Coco Montoya – Coming In Hot

Alligator Records

11 tracks

Coco Montoya can take a mundane tune and turn it into a gem of his own. He takes a nice mix of covers and originals on this new Alligator release and turns them into a beautiful “stew” of blues that the listener can truly savor.

Montoya began his professional career as Albert Collins drummer and then went on to play guitar with John Mayall, following Eric Clapton, Peter Green and Mick Taylor and joining Walter Trout in the band. Folks took notice of his guitar prowess and he began to venture out on his own in the 1990s and then released his first Alligator Album Suspicion in 2000. He cut Can’t Look Back in 2002 for Alligator. He released Dirty Deal in 2007. He returned to Alligator in 2017 with Hard Truth and continues with this hot new album.

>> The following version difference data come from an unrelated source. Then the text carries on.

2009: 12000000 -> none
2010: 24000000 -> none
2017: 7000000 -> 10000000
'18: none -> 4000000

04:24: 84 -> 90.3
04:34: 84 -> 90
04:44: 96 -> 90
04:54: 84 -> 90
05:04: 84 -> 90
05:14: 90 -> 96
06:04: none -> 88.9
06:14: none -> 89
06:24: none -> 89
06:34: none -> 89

Joining Coco are Mike Finnigan on all things keyboard, Johnny Lee Schel (and Billy Watts on three cuts) on rhythm guitar, Bob Glaub on bass (Mike Mennell on four tracks) and Tony Braunagel on drums and percussion. These guys have played with the likes of Jimi Hendrix, Bonnie Raitt, Jimmy Buffett, John Fogerty, Bob Dylan, Bruce Springsteen, Etta James, Jerry Lee Lewis, Taj Mahal, Eric Burdon, and more. Finnigan is especially impressive on piano, Wurlitzer, and Hammond organs.

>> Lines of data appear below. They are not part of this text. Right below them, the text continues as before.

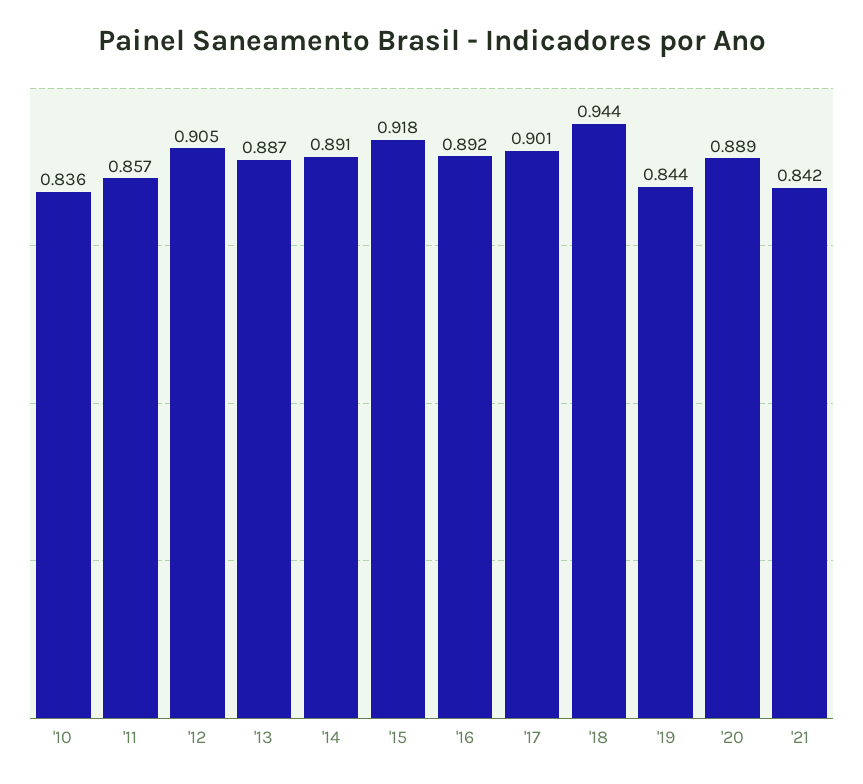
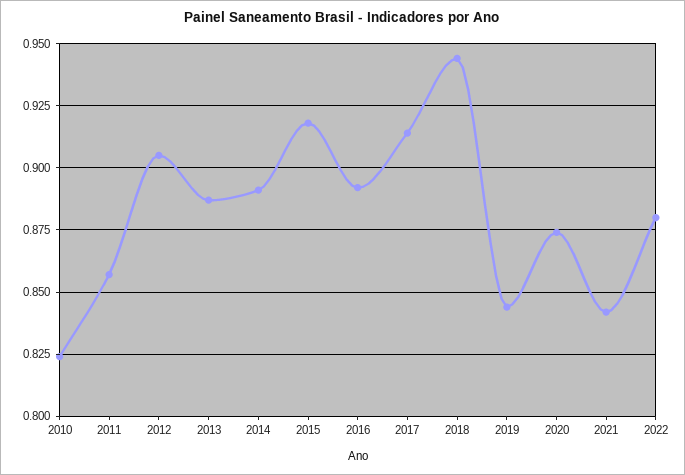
'10: 0.836 -> 0.825
'17: 0.901 -> 0.915
'20: 0.889 -> 0.875
2022: none -> 0.88

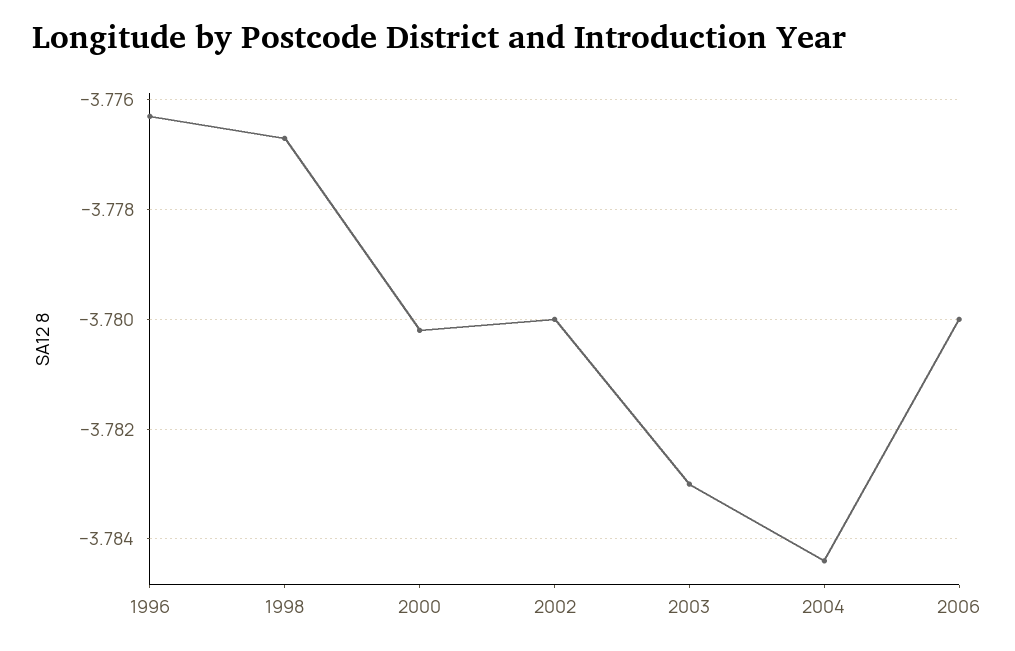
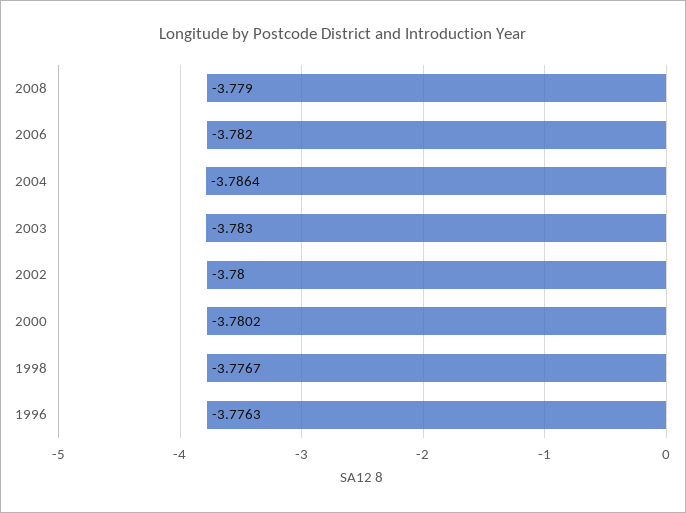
2004: -3.7845 -> -3.7864
2006: -3.78 -> -3.782
2008: none -> -3.779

The album starts with a great cut entitled “Good Man Gone” featuring some stinging and poignant guitar work and some gritty vocals. A good driving beat from the back line and organ and some great solos by Coco grab the listener. Next is the title track, another hot number with more fantastic soloing on the guitar. Montoya is blazing as he plays and sings about coming in hot for his girl at 500 mph! It’s a cool and jumping cut. John Cleary appears on piano here to spice up the mix even more. “Stop Runnin’ Away from My Love” slows things way down as Coco testifies to his woman about making up her mind who she will choose. Montoya also offers a slick solo mid song and then later takes us home on guitar as the song fades. “Lights Are On But Nobody’s Home” is from Albert Collins and it’s a dirty, slow blues with some wickedly hot guitar backed up by Hammond organ. It’s an impressive piece. The following cut is “Stone Survivor” with a little honky tonk piano, nice backing vocals. It’s a mid temp blues rocker with more great guitar licks and a solid beat. “What Am I?” is a pretty ballad written by Warren Haynes with some pretty cool guitar to spice up the flavor of the tune. Very Allman Brothers-like here. Montoya howls on vocals and the organ fills in behind he and his vocals and guitar.

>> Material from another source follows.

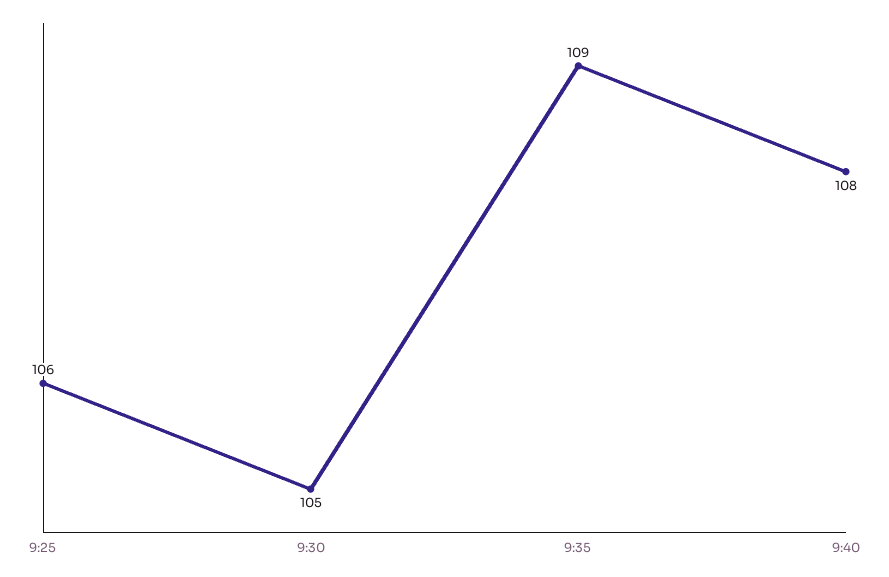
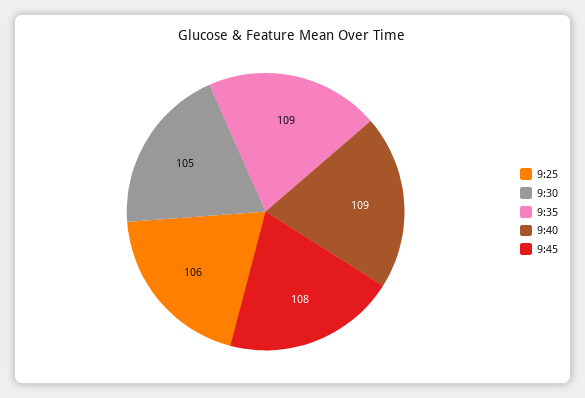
9:40: 108 -> 109
9:45: none -> 108

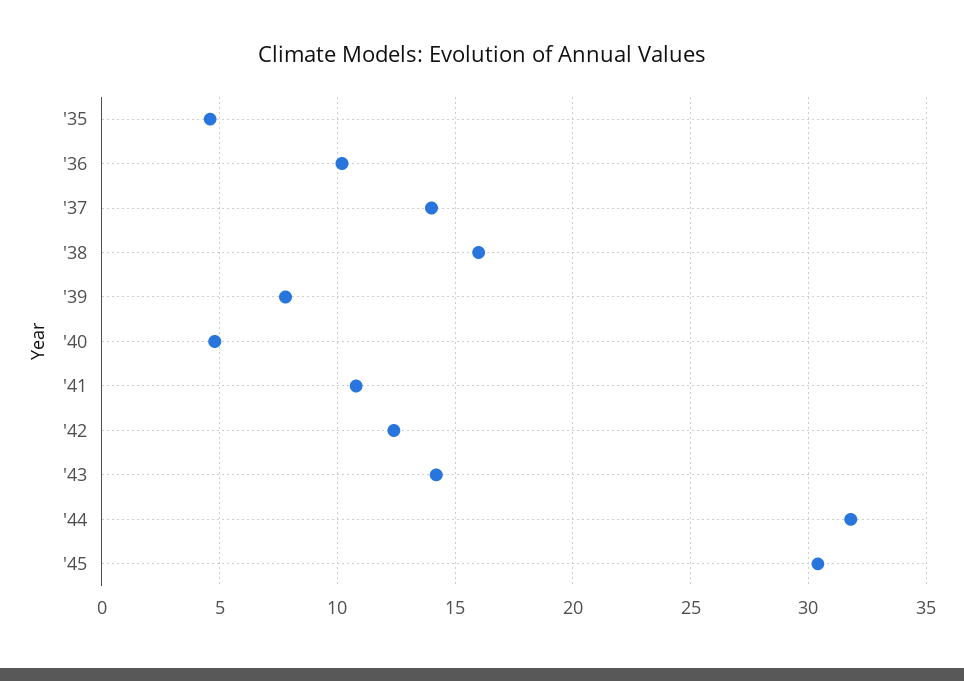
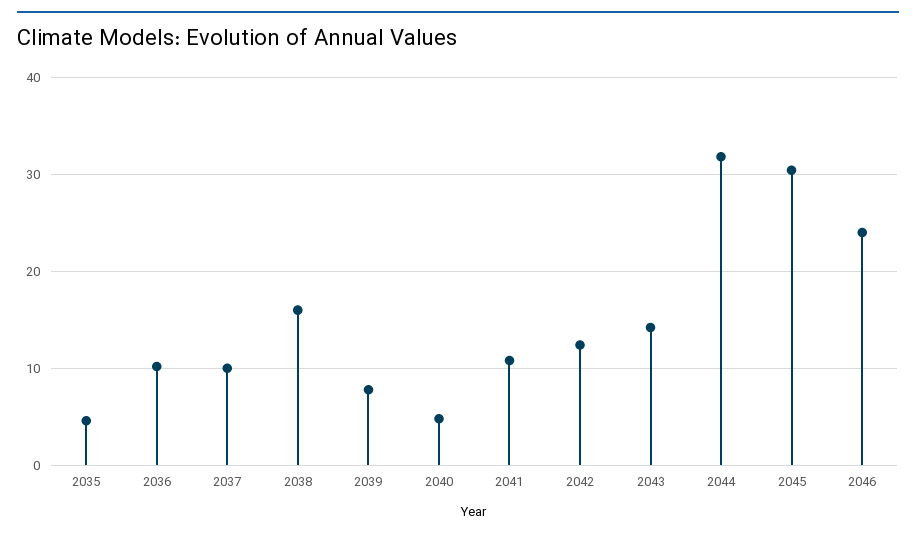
'37: 14 -> 10
2046: none -> 24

The classic Bobby Bland cut “Ain’t It A Good Thing” is next and Montoya gives it his own spin with a bit of a tempo uplift and some great backing and then lead vocals by Shaun Murphy and another great guitar solo bu Coco. More special organ work is supporting the piece, too- Murphy and Montoya nail this as a duo. Up next is the pensive “I Wouldn’t Want to Be You.” This one’s got a little funk going and has a nice groove to it. Montoya sings and plays with both precision and artistry as he covers this one. “Trouble” is a bouncy mid-tempo blues rocker with more stinging guitar and cool organ work. Allison August’s “Witness Protection” comes from her 2016 CD Holy Water and it’s a great blues cut for Coco. Piano backs the musical progression as Montoya sings with authority and plays his axe as few can. “Water To Wine” concludes the set; it’s a great shuffle mixing blues an gospel and the has some more fantastic piano work in support and Finnigan finally gets a solo to let it all air out– well done!.

Whether kicking in the after burners or offering restraint, Montoya shows us he is a brilliant and special talent on the guitar. He plays and sings with authority and offers here a great CD that will garner lots and lots of attention in the next cycle of blues awards. II really enjoyed this CD and most highly recommend it for your enjoyment!